Leuven University Library

from Wikipedia, the free encyclopedia
The destroyed library in the First World War

The University Library of Leuven is the university library of the Katholieke Universiteit Leuven in Leuven ( Belgium ). It was both during the first and during the Second World War, each constructed again destroyed and afterwards.

history

From the foundation of the university in 1425 until 1636 there was no central library. Only in 1636 was such a facility set up in the former cloth hall .

During the First World War , the library fell into flames on the night of August 25th to 26th, 1914 , when German troops burned down about a sixth of all buildings in the city of Leuven, which they occupied on August 19th. The trigger for this destruction was that shots rang out in the city; these have been attributed to irregular snipers . About 1,000 manuscripts, 800 incunabula and 300,000 books were burned.
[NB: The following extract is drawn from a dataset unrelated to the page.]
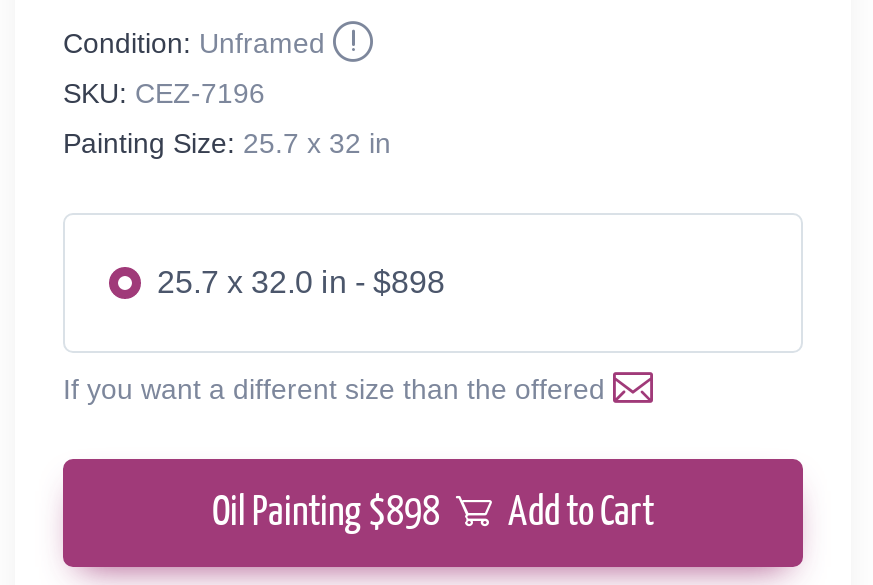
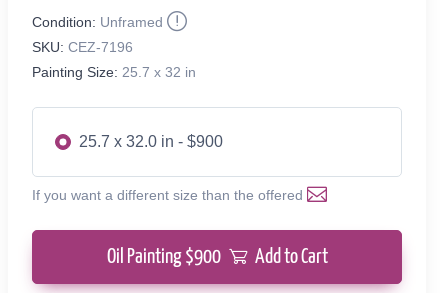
- 25.7 x 32.0 in - $898
+ 25.7 x 32.0 in - $900

- Oil Painting $898 Add to Cart
+ Oil Painting $900 Add to Cart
This event subsequently played a major role in the war propaganda of the Entente against the Central Powers . Germany was accused of not leaving even irretrievable cultural assets intact ("Ici finit la culture allemande").

The university library today

The university library was rebuilt after the First World War 1921–1928 according to plans by the American architect Whitney Warren (1864–1943) in the style of the Flemish Renaissance and with a characteristic bell tower with American financial support - Herbert Hoover had a special role in this. The library opened on July 4th, 1928, on Independence Day .

During the Second World War , the library burned down again on May 16, 1940 - this time the retreating British and the advancing Wehrmacht troops accused each other. 900,000 books burned. After the Second World War, the library was reconstructed true to the original and placed under monument protection in 1987.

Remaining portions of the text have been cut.